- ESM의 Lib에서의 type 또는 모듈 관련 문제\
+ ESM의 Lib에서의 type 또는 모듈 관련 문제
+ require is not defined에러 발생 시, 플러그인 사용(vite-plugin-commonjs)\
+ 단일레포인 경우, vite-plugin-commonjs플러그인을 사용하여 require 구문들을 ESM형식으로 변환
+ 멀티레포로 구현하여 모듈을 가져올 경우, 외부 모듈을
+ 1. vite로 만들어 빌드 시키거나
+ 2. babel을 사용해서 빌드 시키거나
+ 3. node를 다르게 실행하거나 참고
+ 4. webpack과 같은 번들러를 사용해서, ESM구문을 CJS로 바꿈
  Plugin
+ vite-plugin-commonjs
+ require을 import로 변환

------------------------------

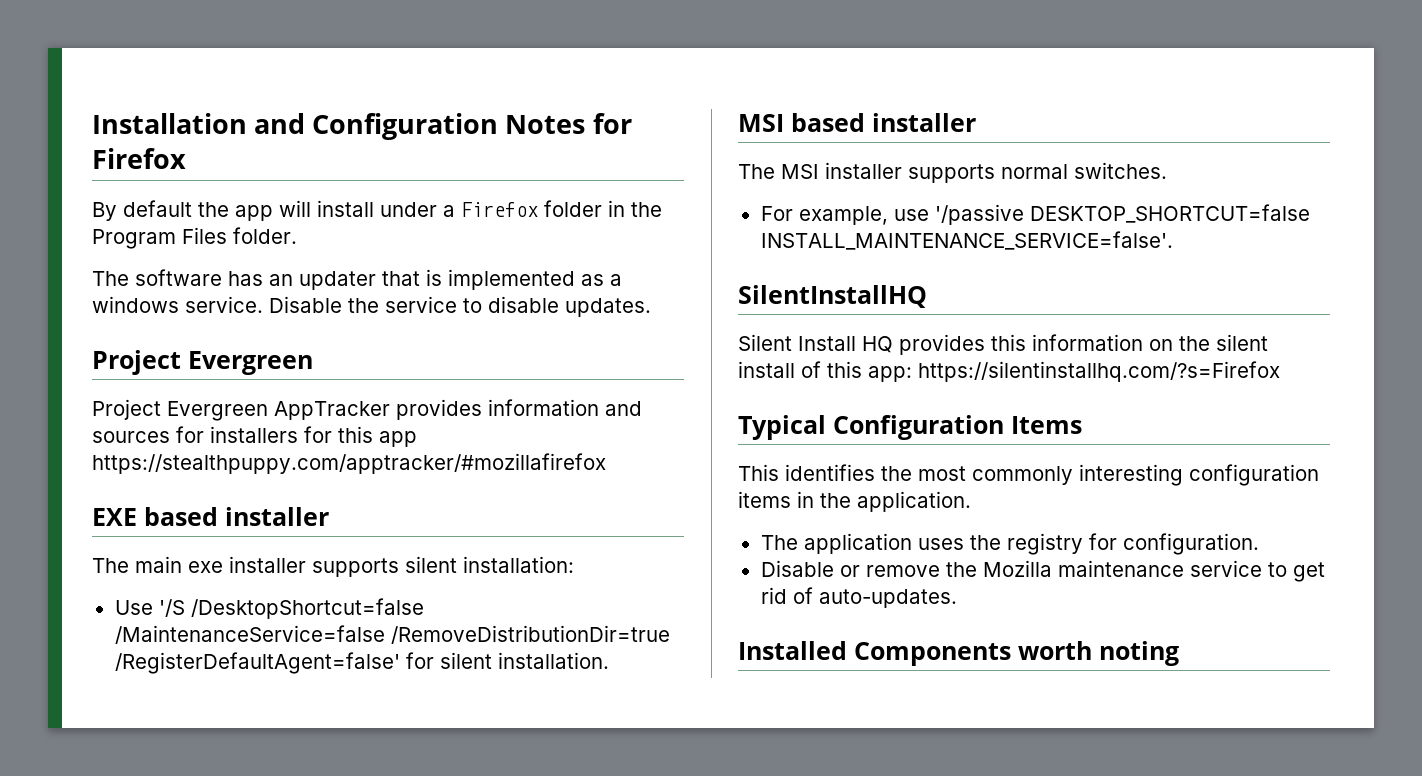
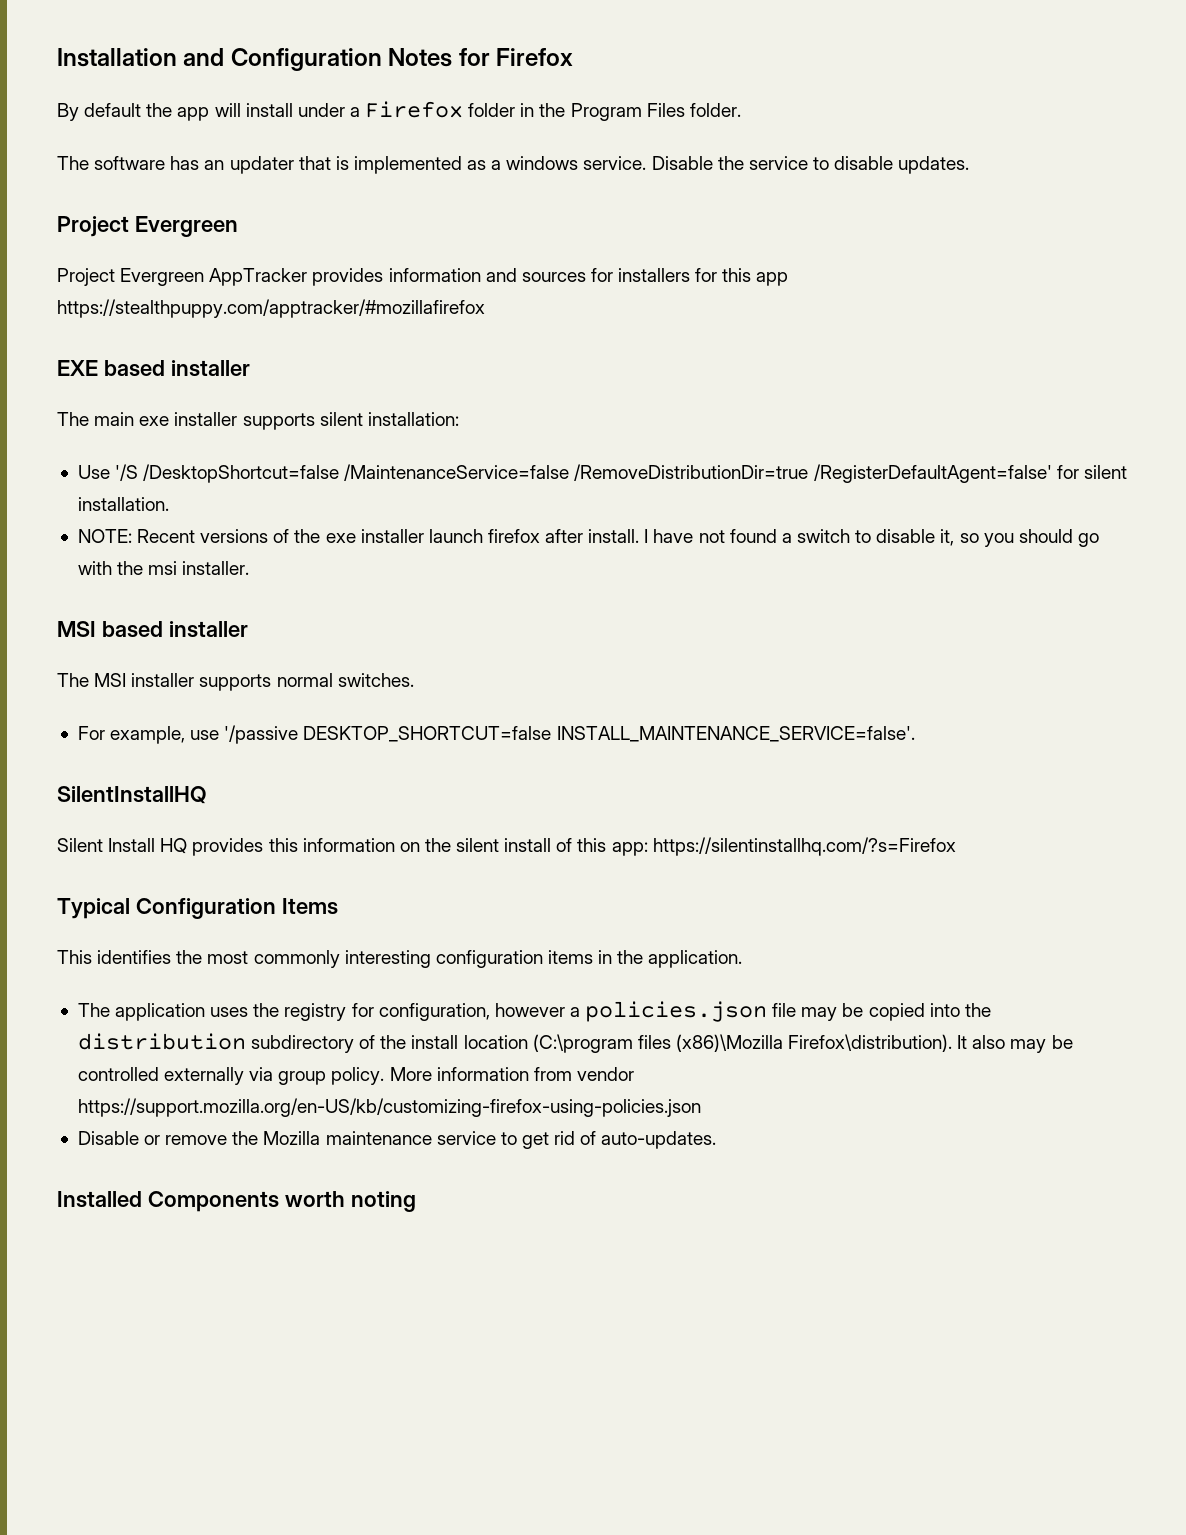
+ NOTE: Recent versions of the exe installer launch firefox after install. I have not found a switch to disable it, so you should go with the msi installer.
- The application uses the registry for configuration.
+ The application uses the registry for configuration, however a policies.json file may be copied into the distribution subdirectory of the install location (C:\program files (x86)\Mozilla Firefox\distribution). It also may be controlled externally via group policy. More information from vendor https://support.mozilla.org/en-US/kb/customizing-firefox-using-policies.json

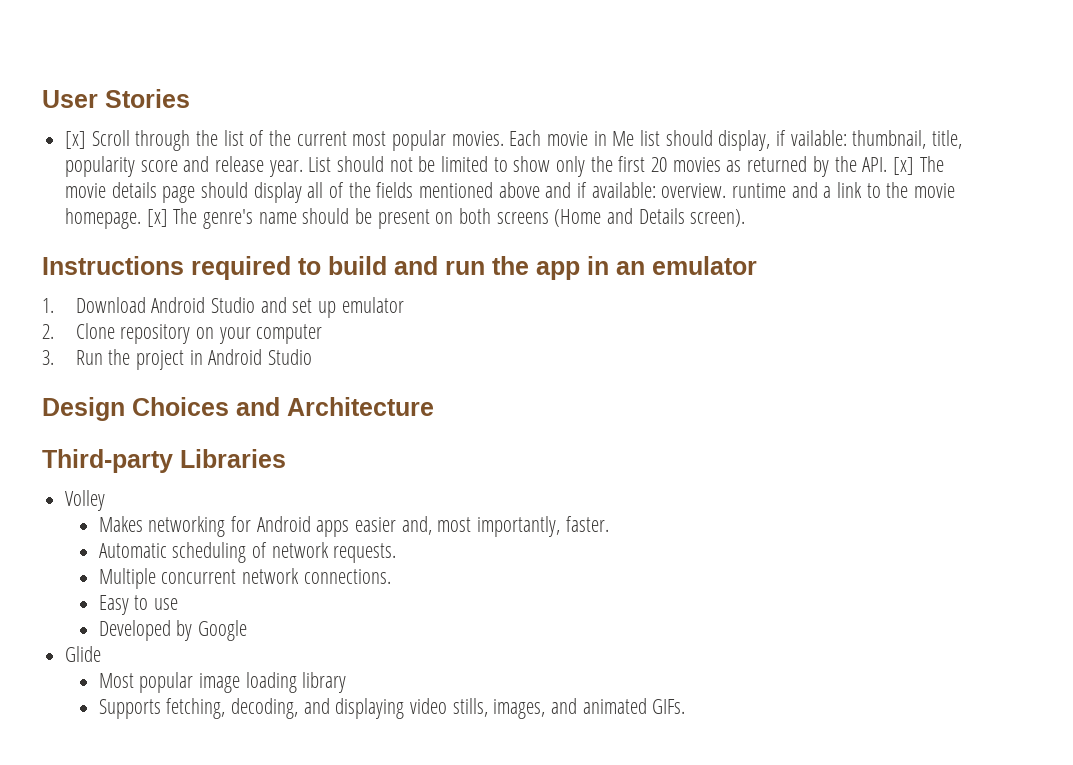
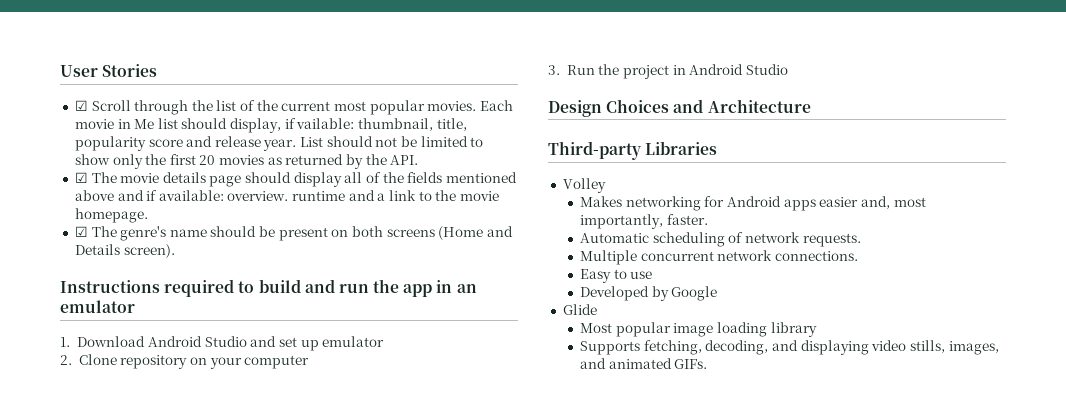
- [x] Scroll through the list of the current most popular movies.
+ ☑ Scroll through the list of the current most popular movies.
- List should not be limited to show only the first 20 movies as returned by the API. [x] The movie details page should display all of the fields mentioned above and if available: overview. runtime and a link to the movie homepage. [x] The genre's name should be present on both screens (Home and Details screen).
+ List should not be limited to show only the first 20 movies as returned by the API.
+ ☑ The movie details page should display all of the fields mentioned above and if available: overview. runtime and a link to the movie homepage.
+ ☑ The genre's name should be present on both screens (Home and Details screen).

------------------------------

On how many lines of the data does the word "overview" appear? Reply with the number alone.

2